Provided records:
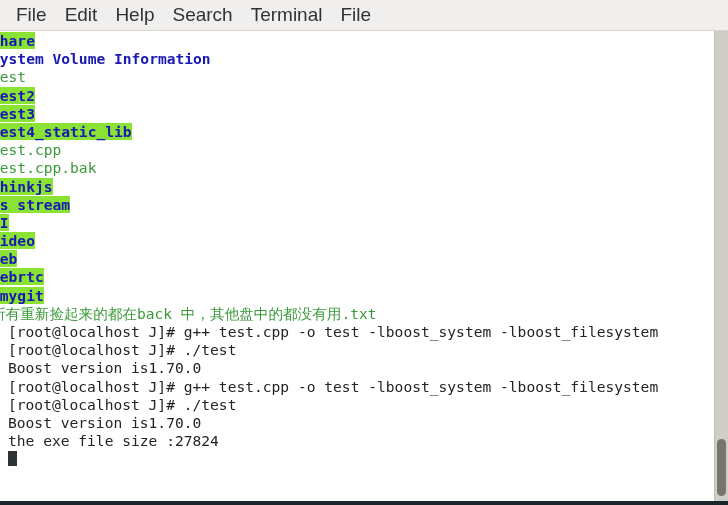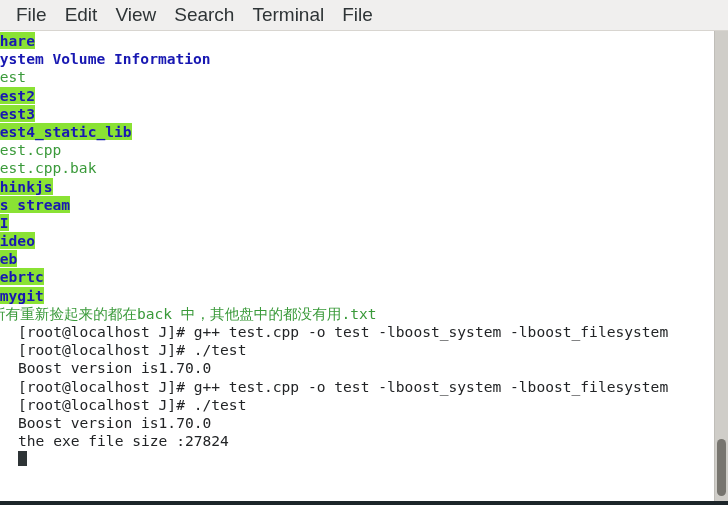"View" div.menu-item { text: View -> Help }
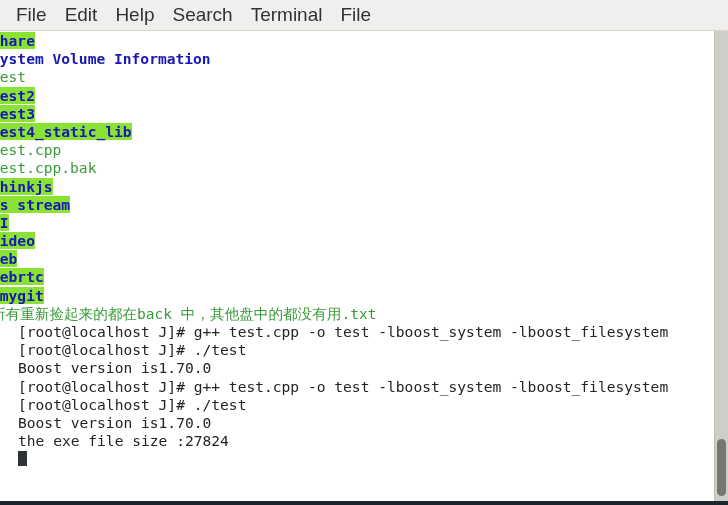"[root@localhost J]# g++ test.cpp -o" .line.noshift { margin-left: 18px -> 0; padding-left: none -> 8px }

* * *

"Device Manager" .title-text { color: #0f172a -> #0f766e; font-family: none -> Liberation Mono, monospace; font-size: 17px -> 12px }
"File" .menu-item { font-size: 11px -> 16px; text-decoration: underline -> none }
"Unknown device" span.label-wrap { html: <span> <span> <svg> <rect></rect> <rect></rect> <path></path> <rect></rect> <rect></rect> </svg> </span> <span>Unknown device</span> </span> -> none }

Task item:
Look above for the line with "text: View ->" and copy exactly from it through the line with "J]# g++ test.cpp", both included. Omit the pictures.

Response to the exercise:
"View" div.menu-item { text: View -> Help }
"[root@localhost J]# g++ test.cpp -o" .line.noshift { margin-left: 18px -> 0; padding-left: none -> 8px }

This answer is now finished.